Vakanties stoppen niet als ze zijn afgelopen, ze ontwikkelen
zich door. Omdat je geheugen dynamisch is. Mijn geheugen heeft een talent voor
het vasthouden van leuke, grappige dingen en het vergeten van de irritaties,
het urenlange wachten in een stinkende file, de eindeloze jacht op muggen in
zweterige slaapkamers van vieze vakantiehuisjes, de onbeschofte bediening van
arrogante Franse obers.
Omdat ik dit jaar niet met vakantie ga, een herinnering.
Omdat die vaak beter zijn dan de vakantie zelf.
Jaren geleden was ik met mijn gezin in Villerville,
Normandie. Het ligt tegenover Le Havre aan de monding van de Seine, in feite
precies daar waar de rivier in zee stroomt.
We waren een uur daarvoor aangekomen na een week regen op
een camping in de Bourgonge. Het was mijn eerste kampeerervaring en tevens mijn
laatste. Gelukkig bestond het tweede deel van onze vakantie uit het verblijf in
een prachtig Chambre d’Hotes: een negentiende eeuws Pippi langkous huis met
uitzicht op de zee en de Seine.
We genoten van het idee dat we die nacht zouden slapen in
kamers waar het niet stinkt naar koeienstal en waar ’s ochtends je kleren droog
zijn; van een eigen badkamer waar je niet op de warme WC bril van je voorganger
hoeft te zitten en van de luxe van een bed met een echt matras en een
lattenbodem.
Voor het eten maakten we een wandeling over het strand dat
bij laag water ongeveer vijftig meter breed is. Bij hoog water komt de zee tot
aan de kade. Het hoogteverschil tussen hoog en laag water is daar meer dan vijf
meter.
Toen we bij de rand van het water waren gekomen vroeg mijn
zoontje of straks de zee weer hoog wordt. ‘Ja’, zei ik, ‘dat gaat altijd door.
Steeds komt de zee op en gaat hij weer af.’ Ik twijfelde nog even of ik hem zou
vertellen over de aantrekkingskracht van de maan, maar ik besloot het niet te
doen. Ook al omdat ik zelf ook nooit helemaal precies weet hoe dat zit.
Tegen achten liepen we terug. De kinderen renden voor ons
uit. Ik ademde de zeelucht in en wou dat alles altijd zo zou blijven.
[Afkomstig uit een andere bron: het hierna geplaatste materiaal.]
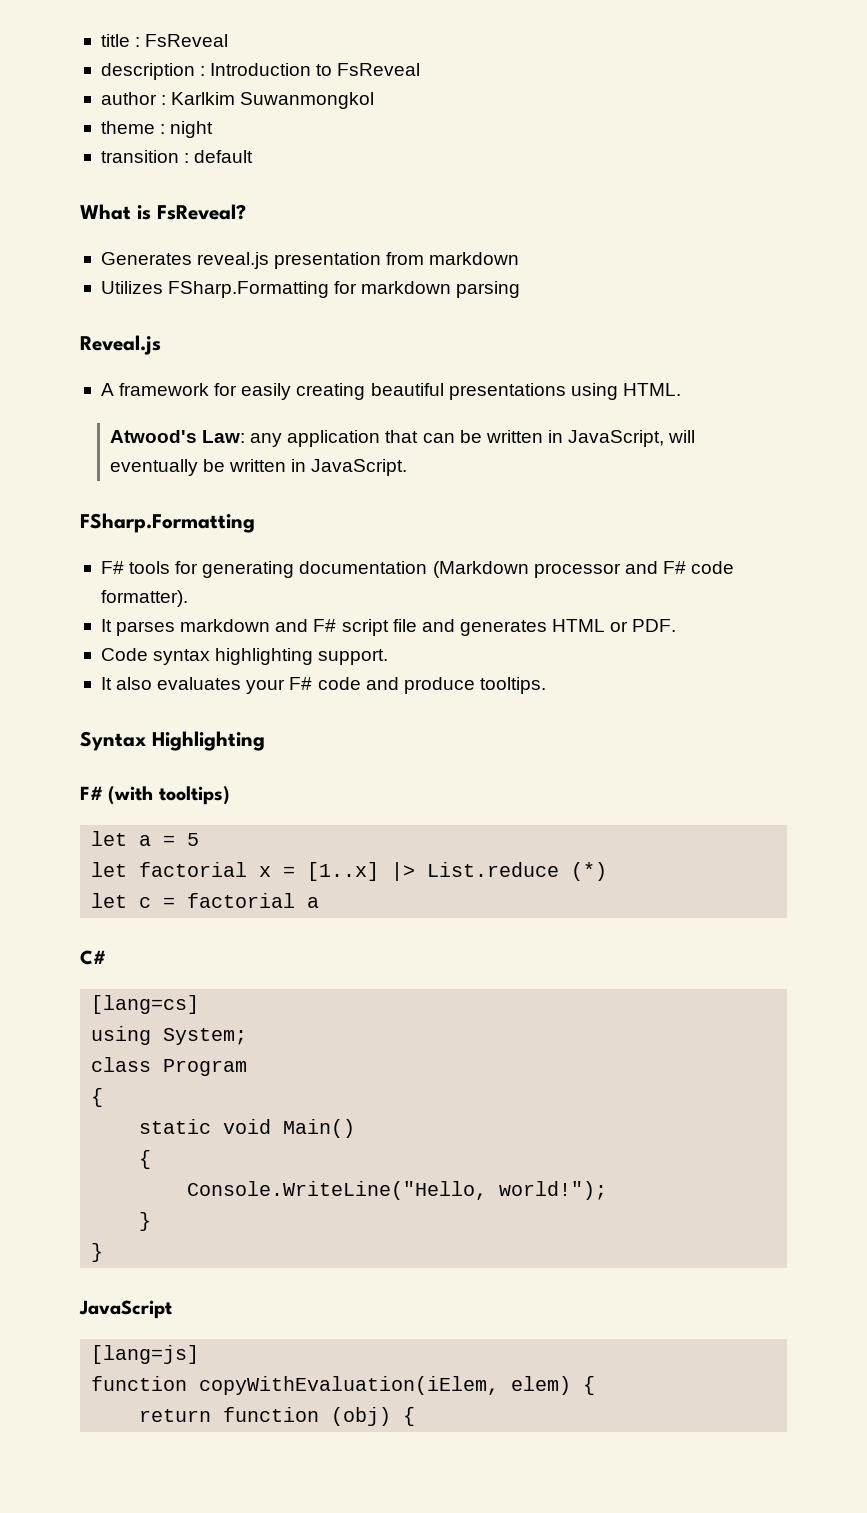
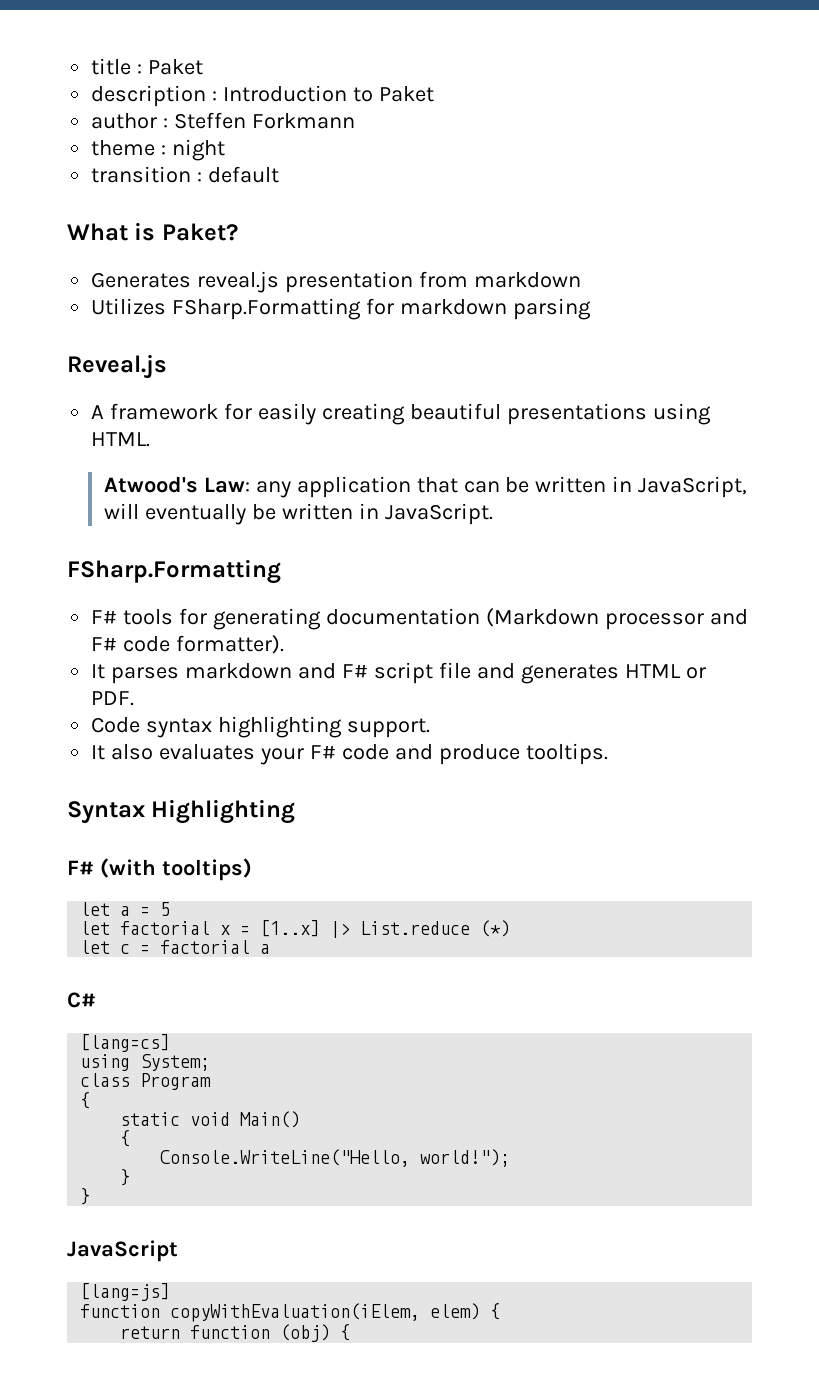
[145,34,229,47] FsReveal -> [148,59,204,75] Paket
[337,63,421,76] FsReveal -> [378,86,434,102] Paket
[171,92,375,109] Karlkim Suwanmongkol -> [174,112,356,129] Steffen Forkmann
[157,204,246,220] FsReveal? -> [161,223,238,241] Paket?

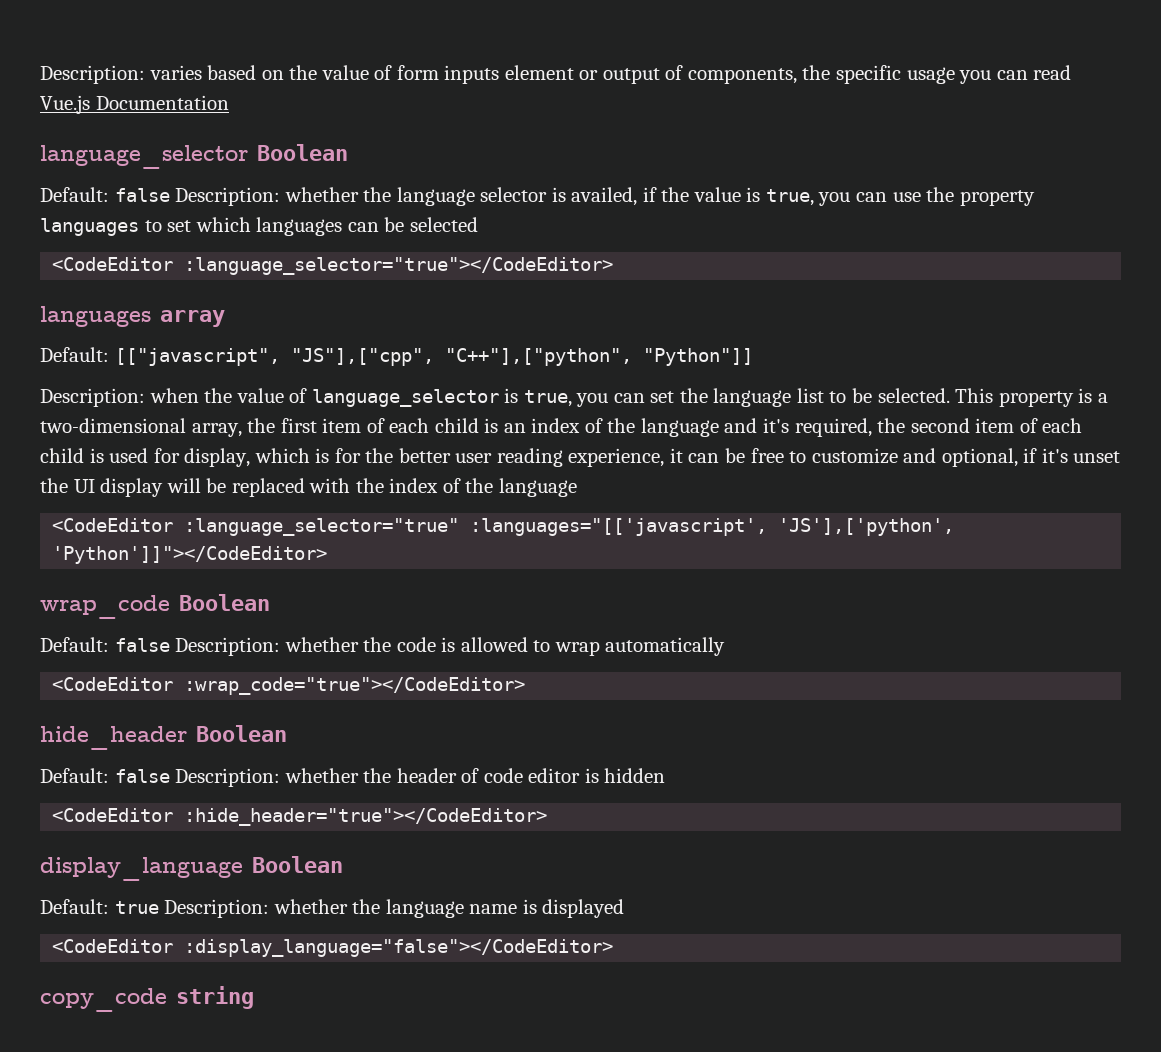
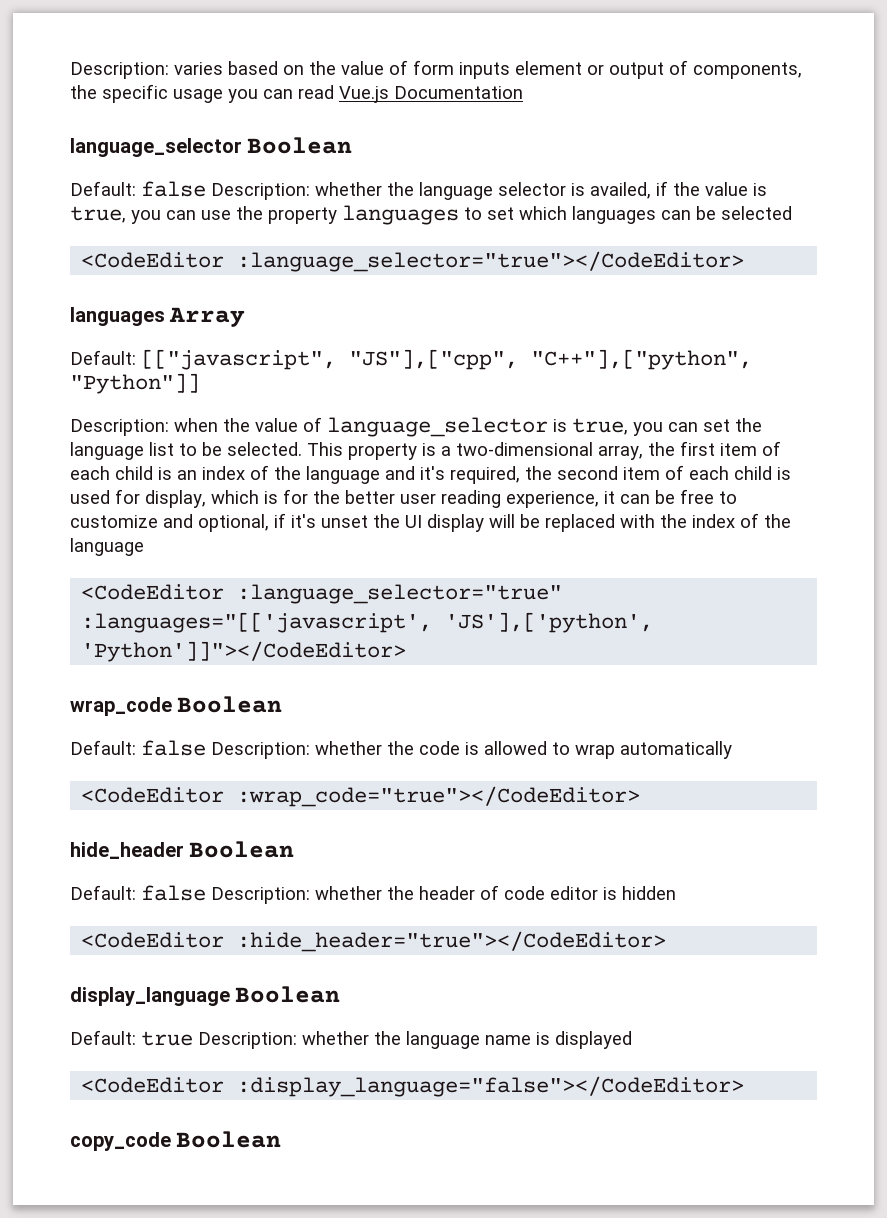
[160,310,225,327] array -> [169,307,246,327] Array
[176,986,254,1009] string -> [176,1131,282,1148] Boolean

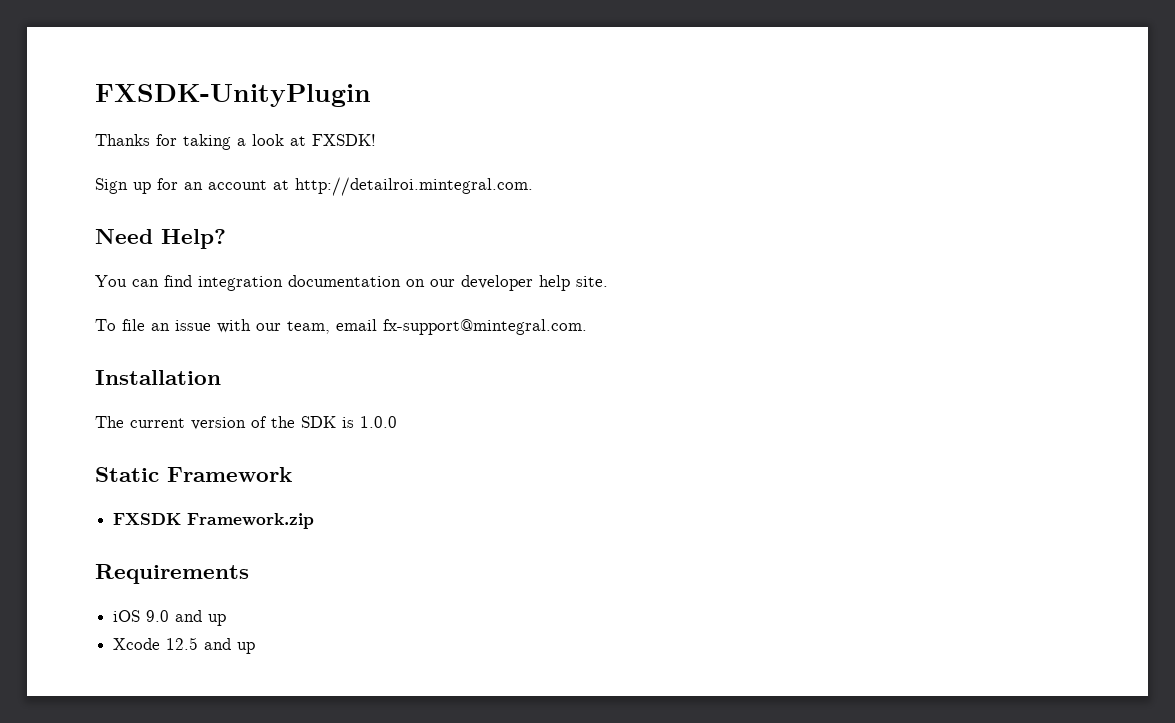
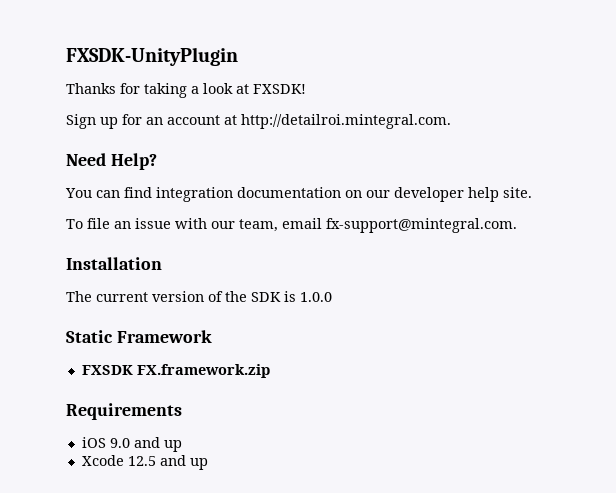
[187,513,315,529] Framework.zip -> [136,364,270,378] FX.framework.zip

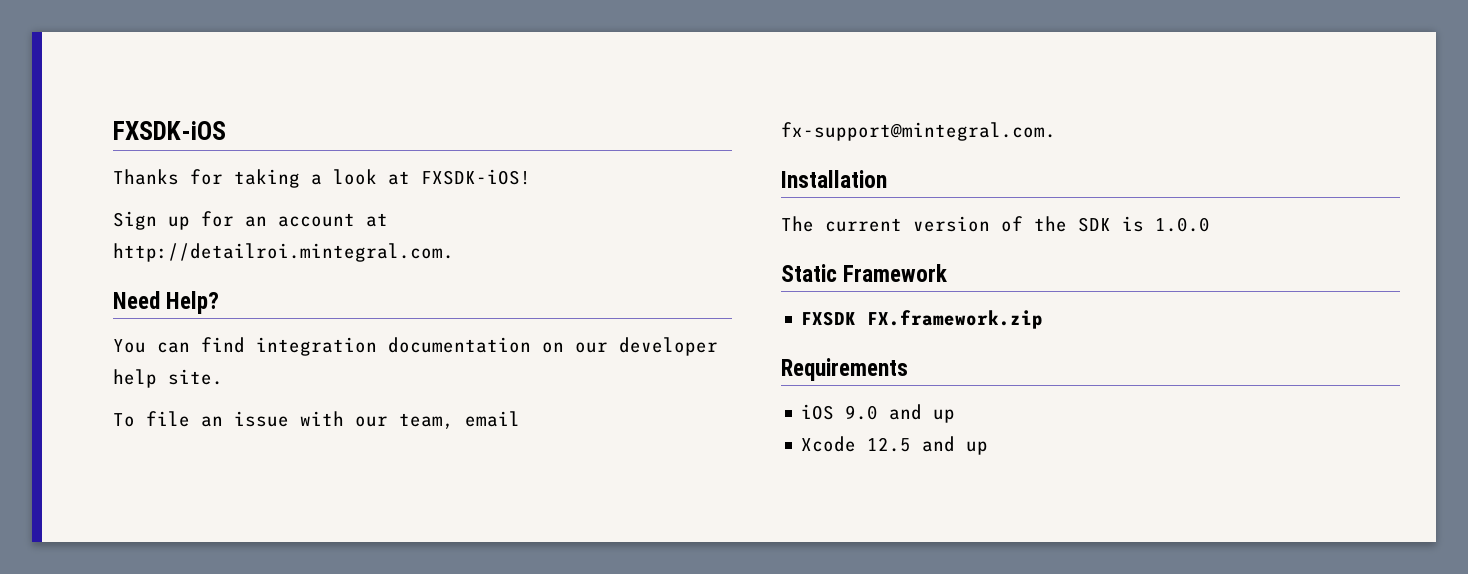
[66,47,238,66] FXSDK-UnityPlugin -> [113,121,226,140] FXSDK-iOS
[253,84,306,94] FXSDK! -> [421,169,531,185] FXSDK-iOS!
Ineens bleef mijn zoontje staan. Hij keek naar de grond. Toen
riep hij: ‘Pappa!’
Hij was duidelijk opgewonden over iets.
Ik liep naar hem toe.
‘Pappa’, riep hij nog een keer omdat ik niet snel genoeg liep
naar zijn zin.
Toen ik er was zei hij: ‘Hier’ en hij wees op een rond gat
tussen de stenen en het zand.
Ik zag aan zijn houding dat hij ontzettend trots was op z’n
vondst, maar begreep niet wat hij bedoelde.
‘Wat is dat?’, vroeg ik.
‘Daar’, zei hij nog een keer triomfantelijk.
‘Ja’, zei ik, ‘ik zie het. Maar wat is dat?’
‘Dat’, zei hij terwijl hij zijn handen in z’n zij zette, ‘is
de stop van de rivier.’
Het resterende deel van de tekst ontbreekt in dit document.